Thursday, June 28, 2012

June 28, 2012: Mass Market Fiction

[As summer gets underway, this week’s series will be on American Studies topics connected to summer jobs I’ve worked. Your experiences, thoughts, and job stories—good, bad, or ugly—very welcome in comments, and for another crowd-sourced post this weekend!]
On the worst and best things I was asked to do during my summer at a Waldenbooks.
There are all sorts of reasons for those us who care about literature to resist creating or reinforcing any strict or clear dichotomy between “literary” (or “highbrow”) and popular literature, but perhaps the most significant is this: such a dichotomy simply doesn’t stand up to any knowledge of actual literary history.
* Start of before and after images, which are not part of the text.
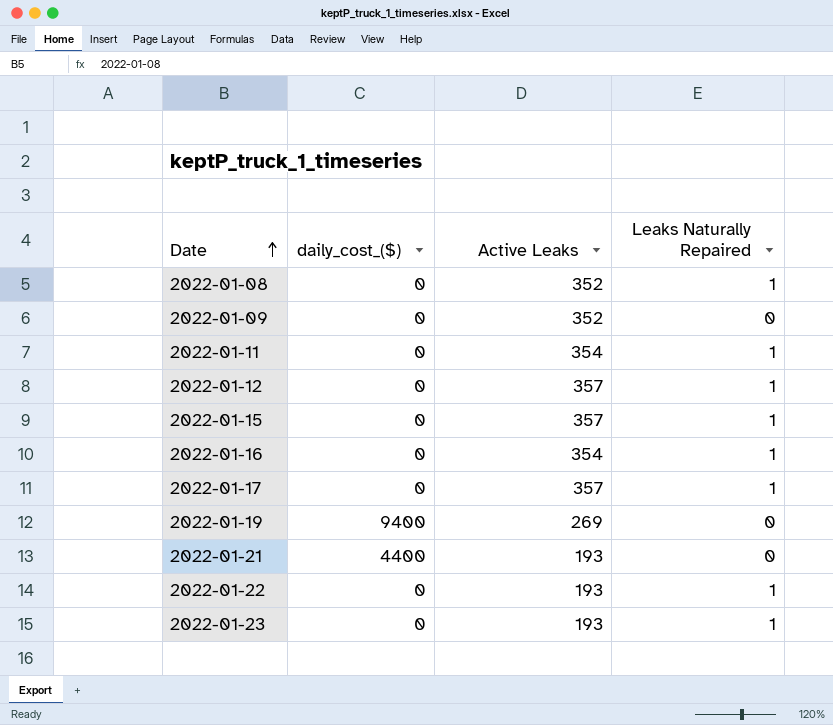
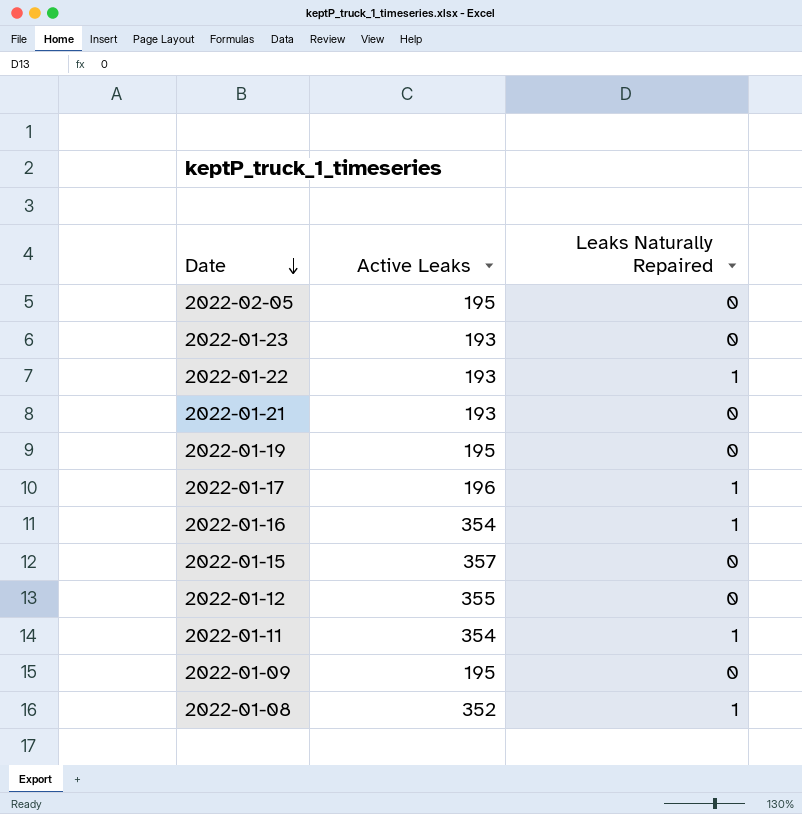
row order: Date ascending -> Date descending
column daily_cost_($) | position: 2 -> none
row 2022-02-05: none -> 195 | 0
2022-01-23 | Leaks Naturally Repaired: 1 -> 0
2022-01-19 | Active Leaks: 269 -> 195
2022-01-17 | Active Leaks: 357 -> 196
2022-01-15 | Leaks Naturally Repaired: 1 -> 0
2022-01-12 | Active Leaks: 357 -> 355
2022-01-12 | Leaks Naturally Repaired: 1 -> 0
2022-01-09 | Active Leaks: 352 -> 195

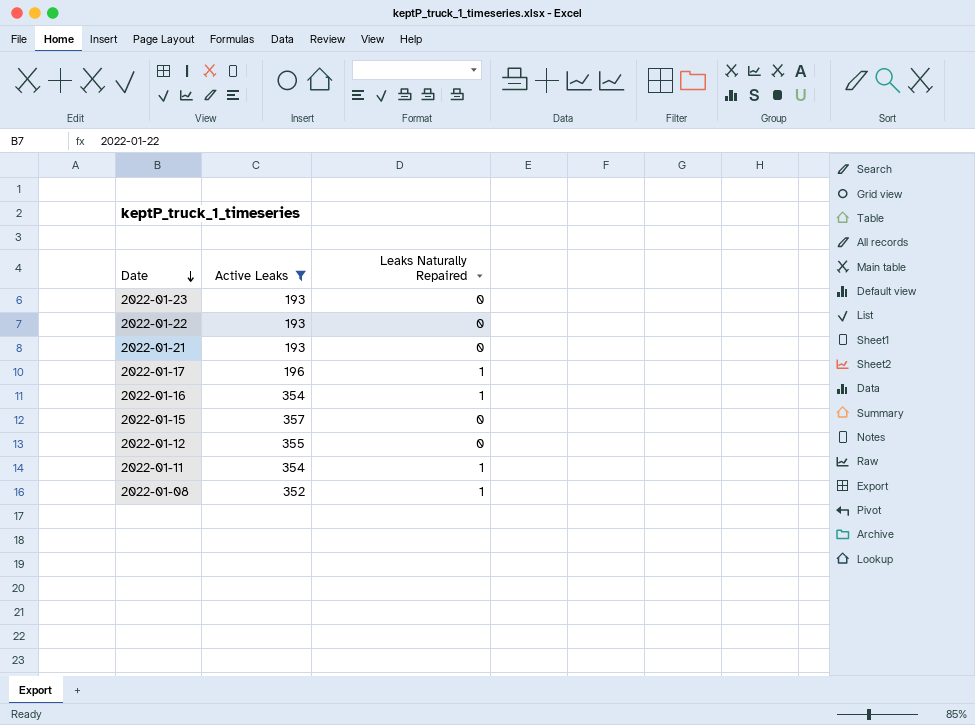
filter: none -> Active Leaks != 195
2022-01-22 | Leaks Naturally Repaired: 1 -> 0

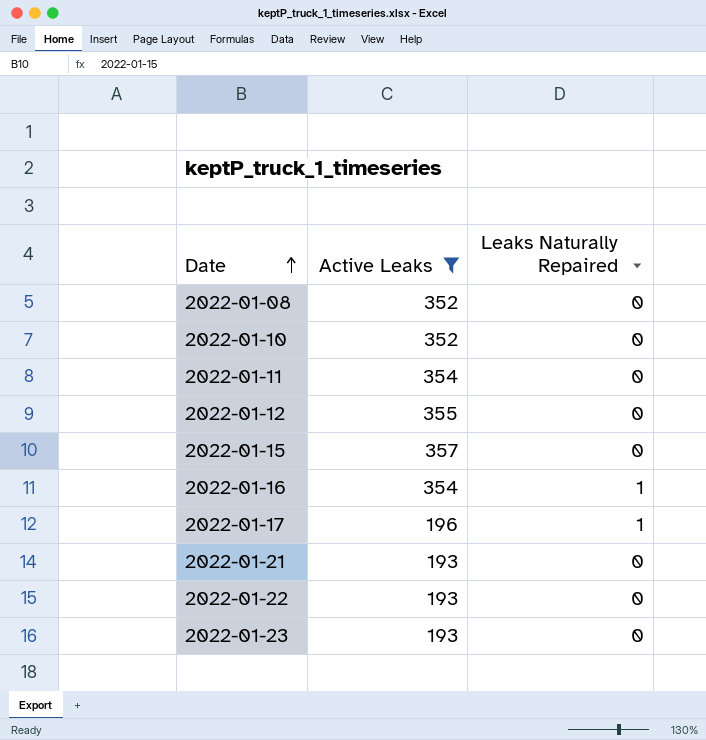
row order: Date descending -> Date ascending
2022-01-08 | Leaks Naturally Repaired: 1 -> 0
row 2022-01-10: none -> 352 | 0
2022-01-11 | Leaks Naturally Repaired: 1 -> 0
Some (if not indeed the vast majority) of the most consistently canonized and studied authors, those whom we most associate with “literature” itself—from Shakespeare to Dickens, Dante to Flaubert, Hawthorne to Faulkner—were deeply concerned with popular success and sales; even those authors who were more overtly and famously ambivalent about those questions, such as Emily Dickinson, tended (as did Dickinson) to hope for an audience, to work to find one, to seek publication. To write, in many ways, is quite fundamentally to entertain those hopes and goals (among many others, of course); and while they mean very different things for distinct authors, eras, genres, and situations, it’s simply inaccurate to suggest that they are relevant only to certain “popular” genres or authors.
Yet if you spend a few months working at a Waldenbooks, as I did in Lexington, Massachusetts in the summer after my junior year in college, you do come to see some of the least attractive sides to the business of popular literature. Waldenbooks, like its main competitor B. Dalton (both of which are no longer in business, forced out mostly by Amazon.com), was a prime example of what I would call “mall bookstores”—small stores designed not for browsing or discovering, and certainly not for reading or lingering, but for finding and buying the moment’s most popular books. And one of my weekly jobs at the store reflected those priorities with particular force—I was provided with a list of particular books to pull off and our shelves, those that were not selling well enough; and when it came to the mass market paperbacks on the list, I was asked moreover to tear over the covers, return only them, and throw the books themselves away, guaranteeing that they could never be legitimately re-sold. It was a genuinely painful thing for me to do, piling all those books in a giant trash bag each week—and it felt like the ultimate illustration of what a bottom-line mentality can mean for bookselling.
That mentality was clearly driving Waldenbooks as a corporation—hence my other least-favorite required role, asking every single customer if they wanted to buy one of our frequent buyer cards and being rewarded or penalized depending on how many I sold. But it didn’t necessarily drive my daily interactions in the store, my conversations with the customers, and in fact those interactions tell a very different story. Time and again I would be asked to recommend new authors or books, to build on an existing experience (“I really enjoyed book X,” “I’m a fan of Y,” and so on) and help a customer find new passions. The experience allowed me, after a few years of studying literature in an academic setting, to remember the core of the literary experience: pleasure reading, the enjoyment and power that creative works of all kinds can and do provide for us. And it reminded me that at the heart of popular literature is neither sales nor publishing, nor the bottom lines of corporations, but the enduring and vital nature of that experience, on an individual and a communal level. Sure, I would have loved to keep all those cover-less books and leave ‘em in boxes out front, to find new readers as well; but Waldenbooks renewed my faiths in reading and in books much more than it undermine them.
Final summer job connection tomorrow,
Ben
PS. What do you think? Jobs in and around the literary or writing worlds you’d highlight?
6/28 Memory Day nominee: Esther Forbes, the talented and prolific novelist whose children’s books, set both in her native Worcester (MA) and in some of the most significant eras of American history, won her numerous awards and have continued to find an audience into the 21st century.